Seven years after a group of middle school students called for removing the name of Minnesota's first governor from a south Minneapolis park, the Park Board has come up with an alternative: Chanté T'ínza Wínyan Park.

The new Dakota name for the current Sibley Park was approved by the Park Board's planning committee Wednesday, the latest step in a public process that began in 2021. Hearing feedback in support of a name that recognized the Dakota people, park staff came up with five options in January that were released as part of a survey. The top choices were Oskokpa — meaning "basin," which respondents liked for its shortness — and Chaŋté T'íŋza Wíŋyaŋ — meaning "strong-hearted women," which staff preferred because it is more meaningful.

Sibley park's namesake is Henry Hastings Sibley, a founding Minnesotan statesman who was a fur trader, treaty-maker, the territory's first spokesman in the U.S. House of Representatives, Minnesota's first governor — and a general in the bloody U.S.-Dakota War of 1862.

Commissioner Steffanie Musich, whose district includes the park, said the potential name change amounts to a recognition of the damage Henry Sibley caused to the Dakota people, "and the perseverance of the people that survived to continue to exist in this place."

"So I'm pleased that we've come up with a name that really isn't just a thing," she said. "It's telling a story."

The name-change discussion began in 2016, when Sanford Middle School students learned about Sibley, said park spokeswoman Robin Smothers.

"Students said they were uncomfortable with Henry Sibley's name on their jerseys," Smothers said. "Those same students reached out to the Park Board to see if the park's name could be changed."

In a 2019 petition, sixth-graders at Sanford opened their case with a wartime quote from Sibley, referencing the Dakota: "My heart is steeled against them, and if I have the means, and can catch them, I will sweep them with the besom of death."

According to the biography "Henry Hastings Sibley: Divided Heart," by historian Rhoda Gilman, Sibley lived among the Dakota as a trader, developing a working knowledge of the Dakota language and kinship with a Dakota woman, with whom he had a daughter.

Gilman portrayed Sibley as "a righteous man who becomes the tool of injustice," one chapter in a century of western expansion. He belonged to a society of European settlers whose worldview could not comprehend that they had anything to learn from Native Americans, when land was being taken from tribes through either violence or deceit.

Recognizing that treaties struck with Indians across the United States were charades, in 1850 Sibley went to Congress and pleaded for the nation to turn away from his predecessors' policies of genocide and approach tribes "with terms of conciliation and of real friendship, or you must very soon suffer the consequences of a bloody and remorseless Indian war."

Sibley's views did not redirect the nation. The following year, he "more than any other man," Gilman wrote, pressured his Dakota contacts to cede vast territory at a treaty signed at Traverse des Sioux.

Dakota attacks against settlers in 1862 and the war's aftermath of retribution by settler lynch mobs were full of atrocities against noncombatants, women and children.
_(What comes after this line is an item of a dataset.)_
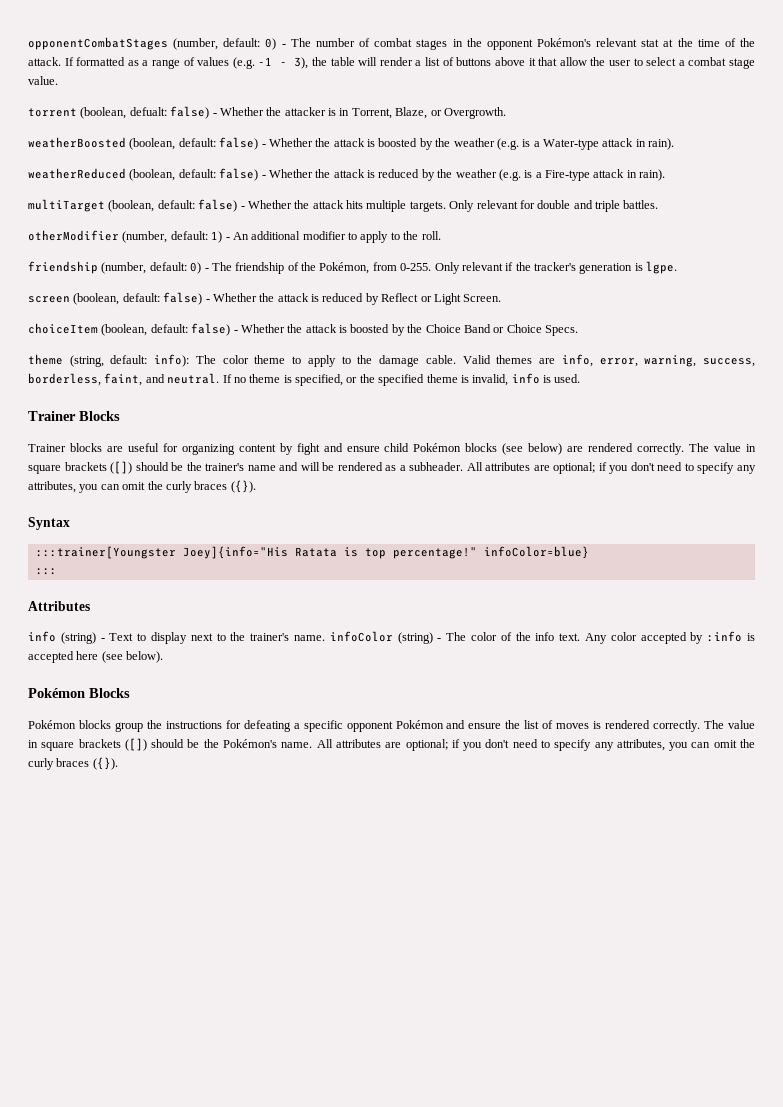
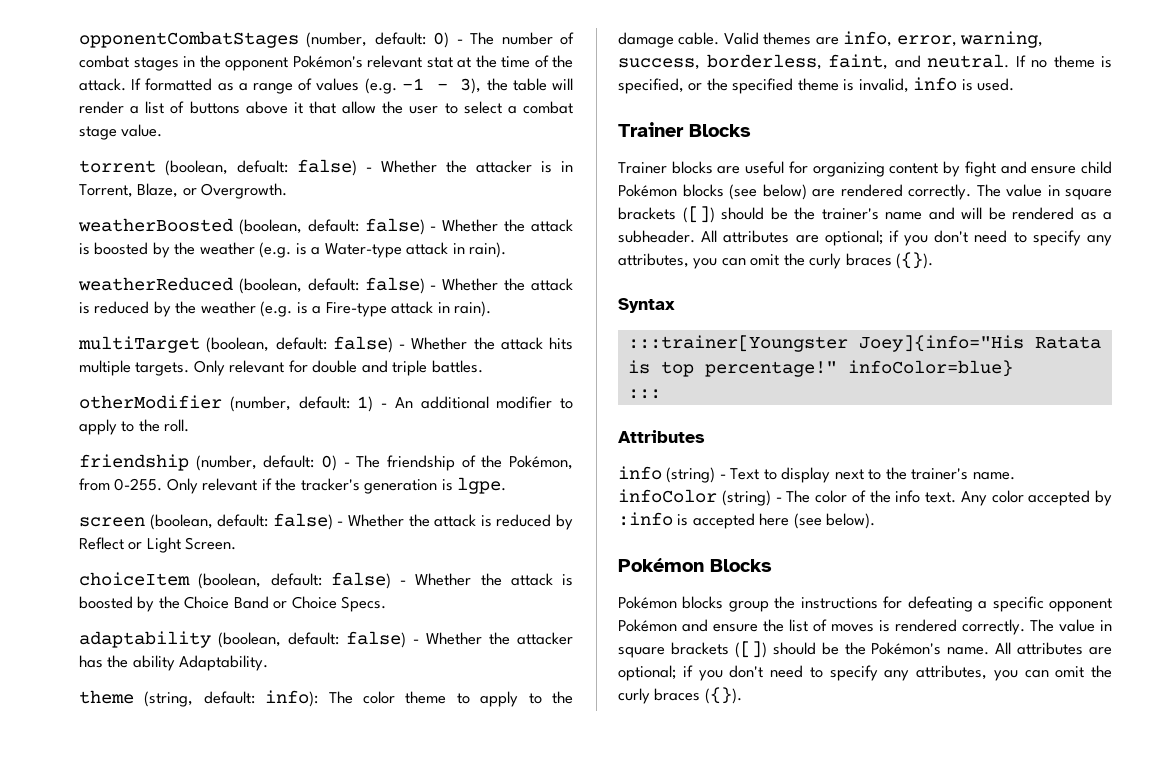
(578, 330) none -> [79,631,573,648] [79,655,269,671] // adaptability (boolean, default: false) - Whether the attacker has the ability Adaptability.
Widespread public sentiment egged on by vitriolic early newspapers demanded the swift executions of some 300 Dakota men. Sibley's reluctance to comply was criticized. Ultimately, the decision was elevated to President Abraham Lincoln, who reduced the death orders to 38 — giving Minnesota the distinction of conducting the largest mass execution in American history.

Sibley predicted that future generations would "do justice to the heroic bands, who have struggled so fiercely to preserve their lands and the graves of their fathers from the grasping hand of the white man," Gilman wrote.

Several steps remain before the park can be renamed.

Park staff will now submit the name to several neighborhood organizations and hold two public hearings before a final board vote. They are aiming to have the name in place when the park opens next spring with new amenities, said Smothers.